In which case, we’d need to rethink my (bad) idea about using node labels instead of node IDs for edge imports.

On Dec 22, 2021, at 2:47 PM, Kalani Craig @.***> wrote:

The issue of required or optional fields and template creation seem like they're related.

IF we assume that a re-import of data creates a new dataset, then the list of fields would be controllable by an exported file. Let’s require all fields to exist (even if the values are blank), and the documentation will note that, along with suggesting an export from a template.

If we treat option C as a new network, then it would essentially be a new network and a new template, but using existing values from an existing network for the template alone and then proceeding with the append option.

On Dec 22, 2021, at 2:31 PM, benloh @. @.>> wrote:

If we added import to the regular nc.js startup script, we'd probably have to make a corresponding change with nc-multiplex to make it work. What might be slightly easier would be to figure out a way to initiate a new blank db with a new name, then allow the upload via the web interface (otherwise you'd have to have direct access to the server to upload files there and import files directly, which now that I think about it, sounds like a terrible solution).

— Reply to this email directly, view it on GitHub https://github.com/netcreateorg/netcreate-2018/issues/176#issuecomment-999814663, or unsubscribe https://github.com/notifications/unsubscribe-auth/ACKL4NFL4DCJTBV5DX6LNPDUSIRQPANCNFSM5IIVCBSA. You are receiving this because you were mentioned.

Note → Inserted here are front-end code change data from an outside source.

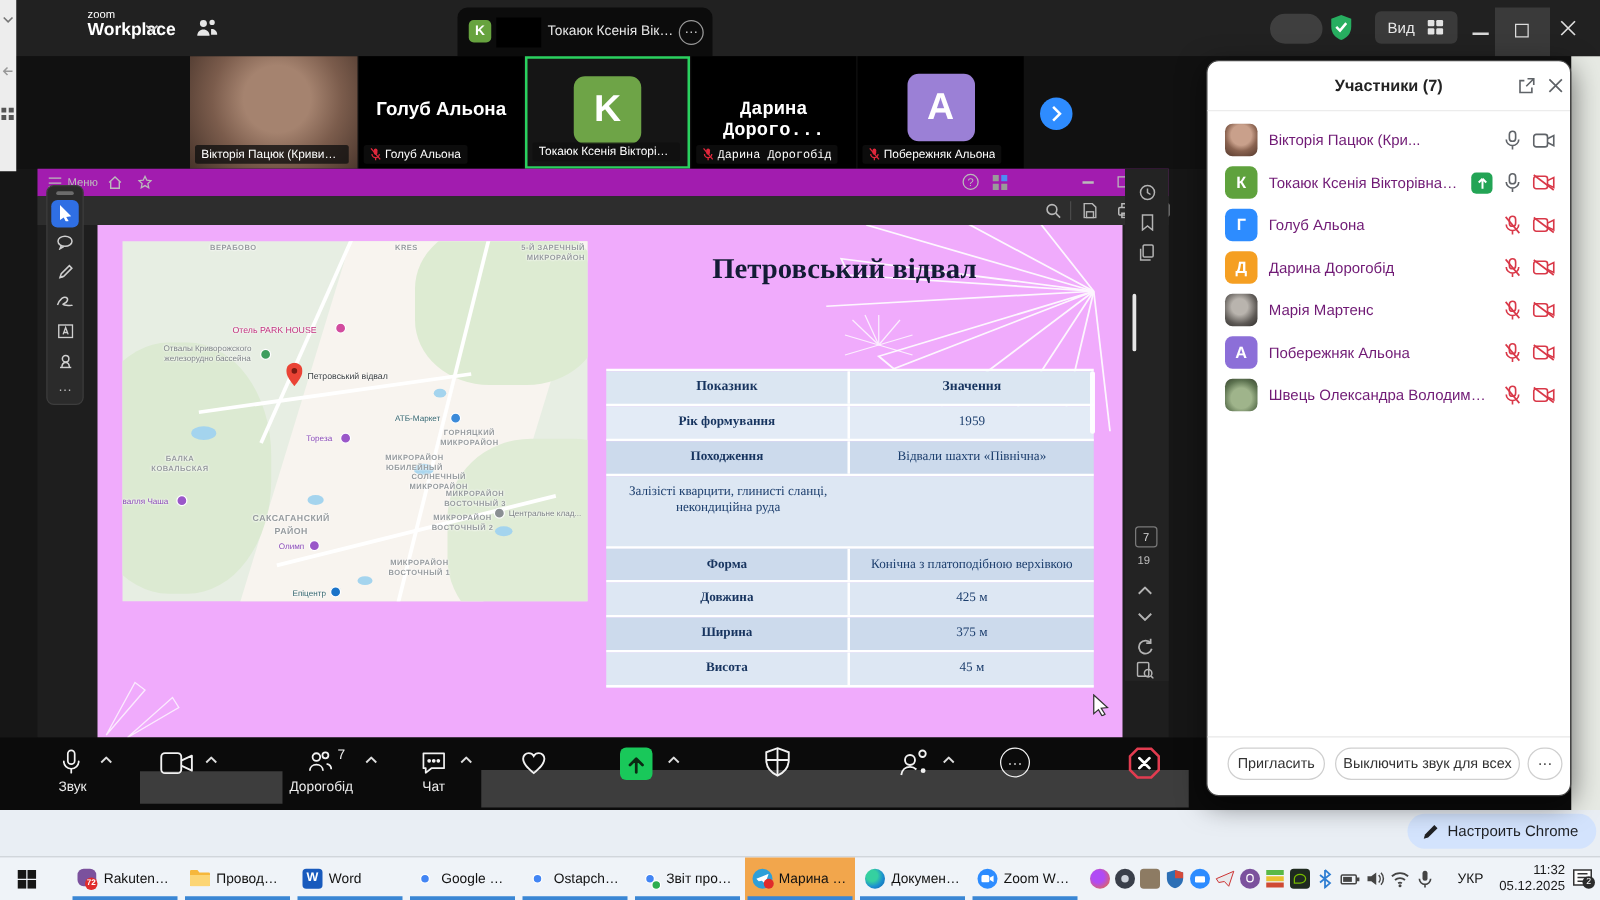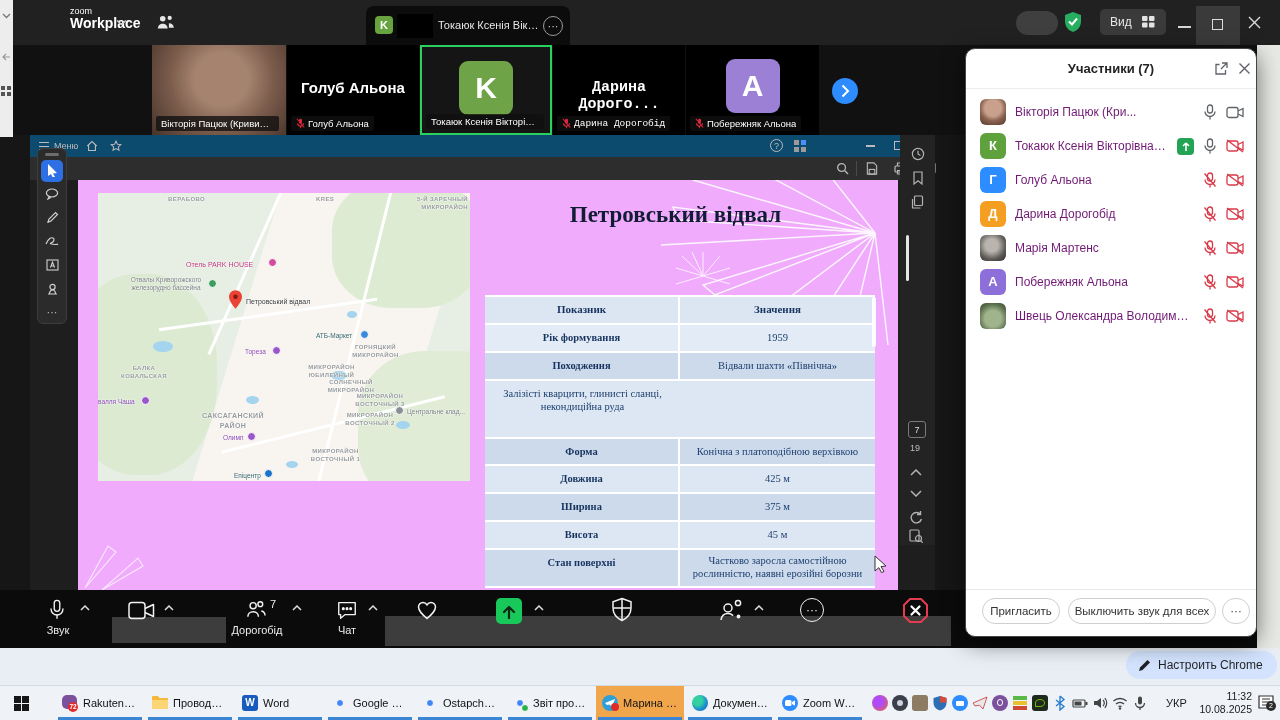"Меню" .vtitle { background: #0c4a6e -> #a21caf }
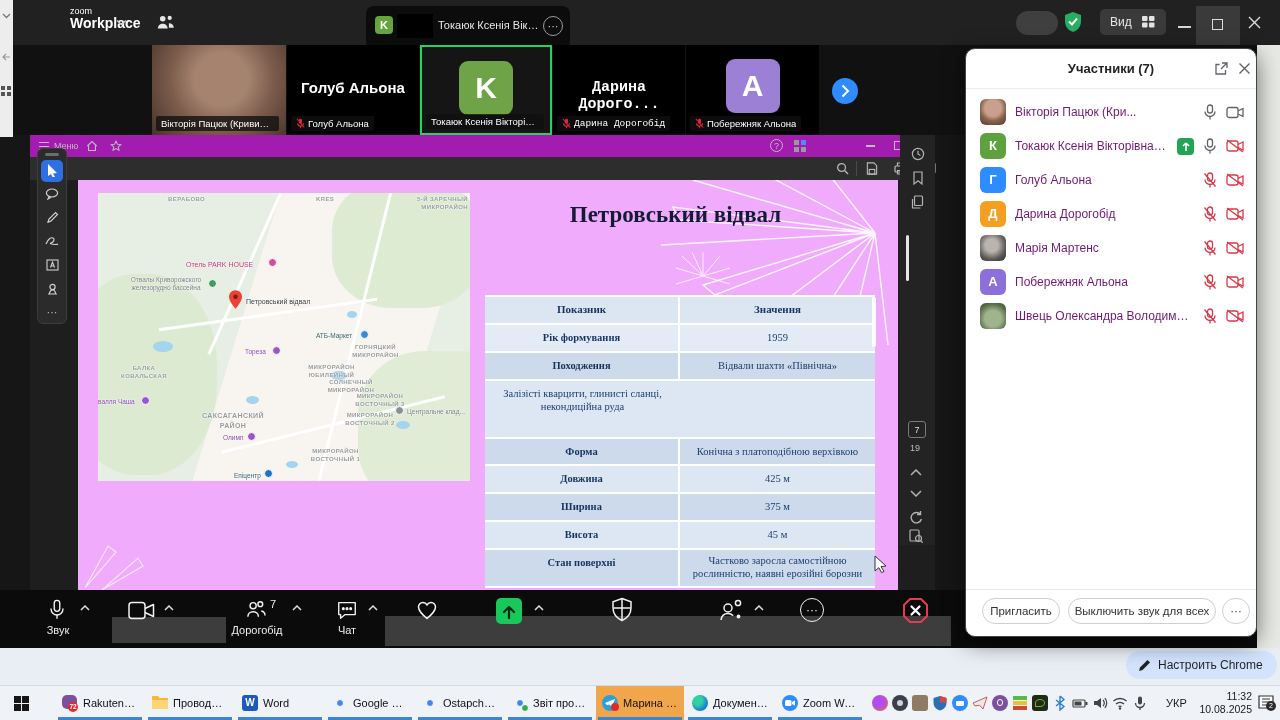"Стан поверхні" div.trow { html: <div> <div>Стан поверхні</div> <div>Частково заросла самостійною рослинністю, наявні ерозійні борозни</div> </div> -> none }
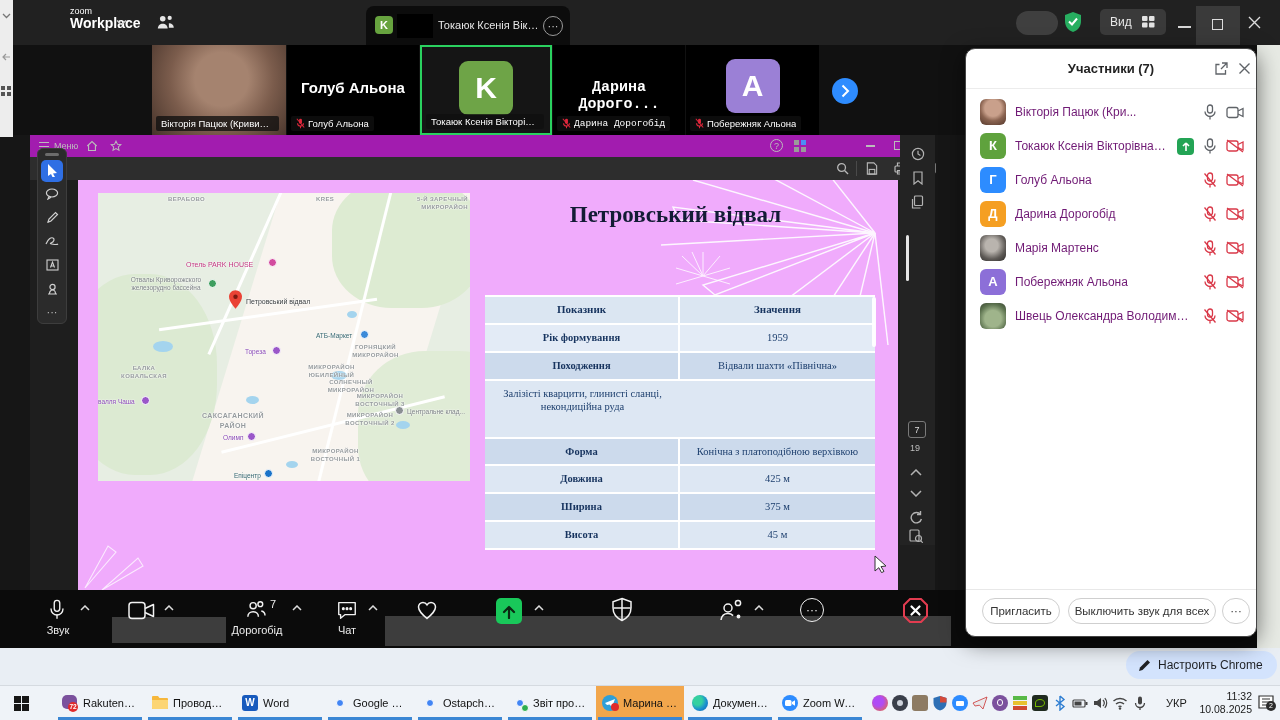"10.08.2025" span { text: 10.08.2025 -> 05.12.2025 }
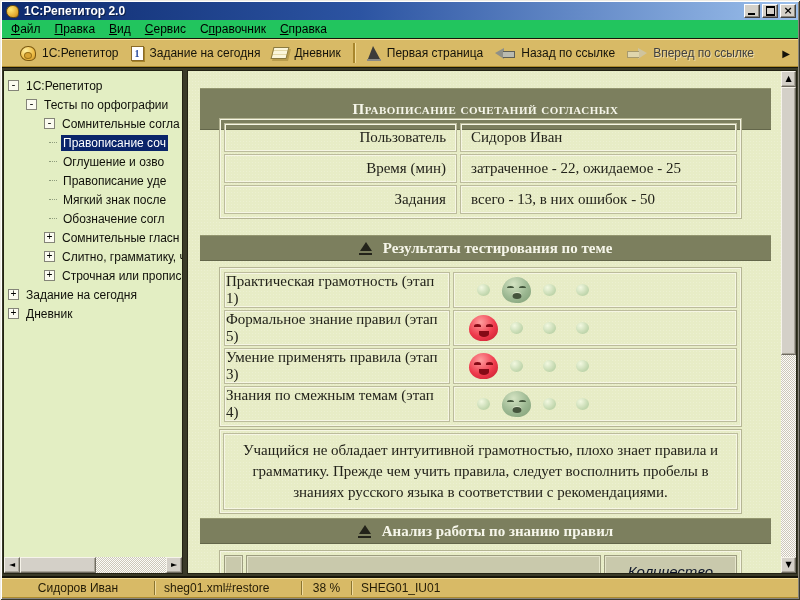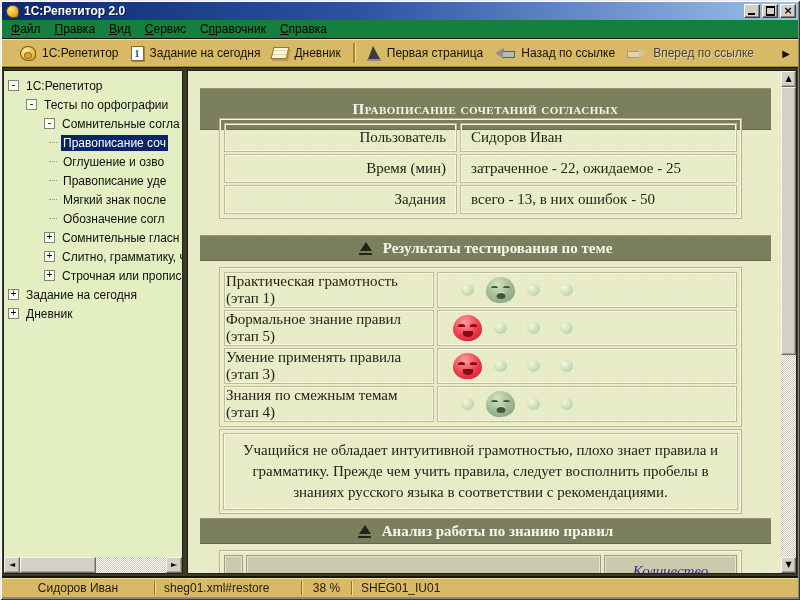"Файл" .menubar { background: #15803d -> #22c55e }
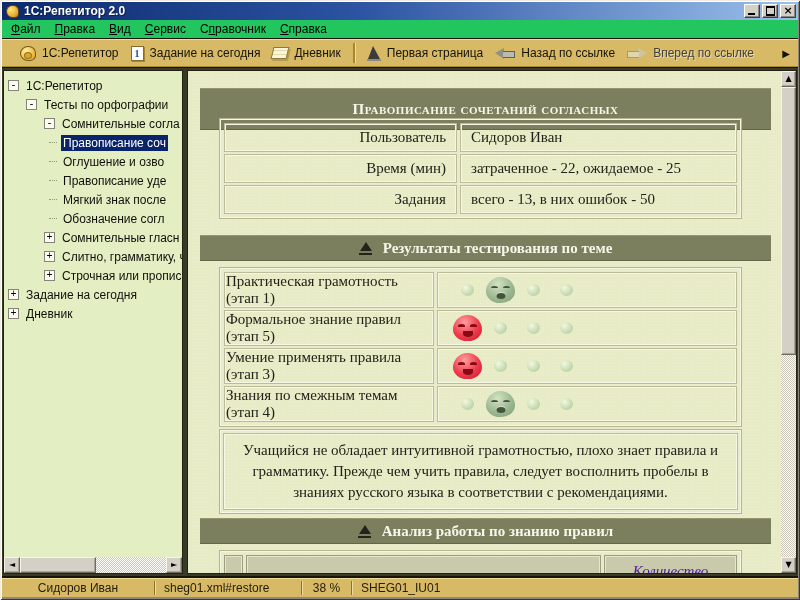"Практическая грамотность (этап 1)" .res-label { width: 208px -> 224px }
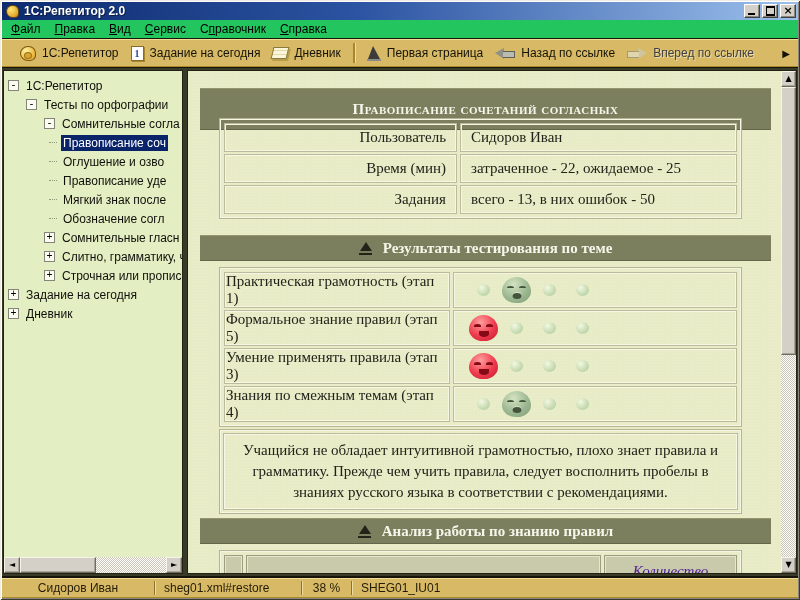"Количество" .gray-cell { color: #4c1d95 -> #0f172a; font-family: Liberation Serif, serif -> Liberation Sans, sans-serif }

benloh commented 2 years ago

@kalanicraig This is getting complicated. It sounds like we should at least take a pass through the template editing design before we fully address this. But is this correct:

Main Use Model

  1. Export nodes and edges from an existing database
  2. Modify it externally (either by importing into another application or Excel)
  3. Re-import nodes and edges, replacing existing nodes and edges, and adding new ones

Secondary Use Model

  1. Create new nodes and edges in another application or Excel
  2. Import the nodes and edges into an existing database, replacing any existing nodes and edges

Tertiary Use Model

  1. Create new nodes and edges file either by exporting or creating in another application or Excel
  2. Create, copy, or edit a template
  3. Create a new database with the new template, node file, and edge file.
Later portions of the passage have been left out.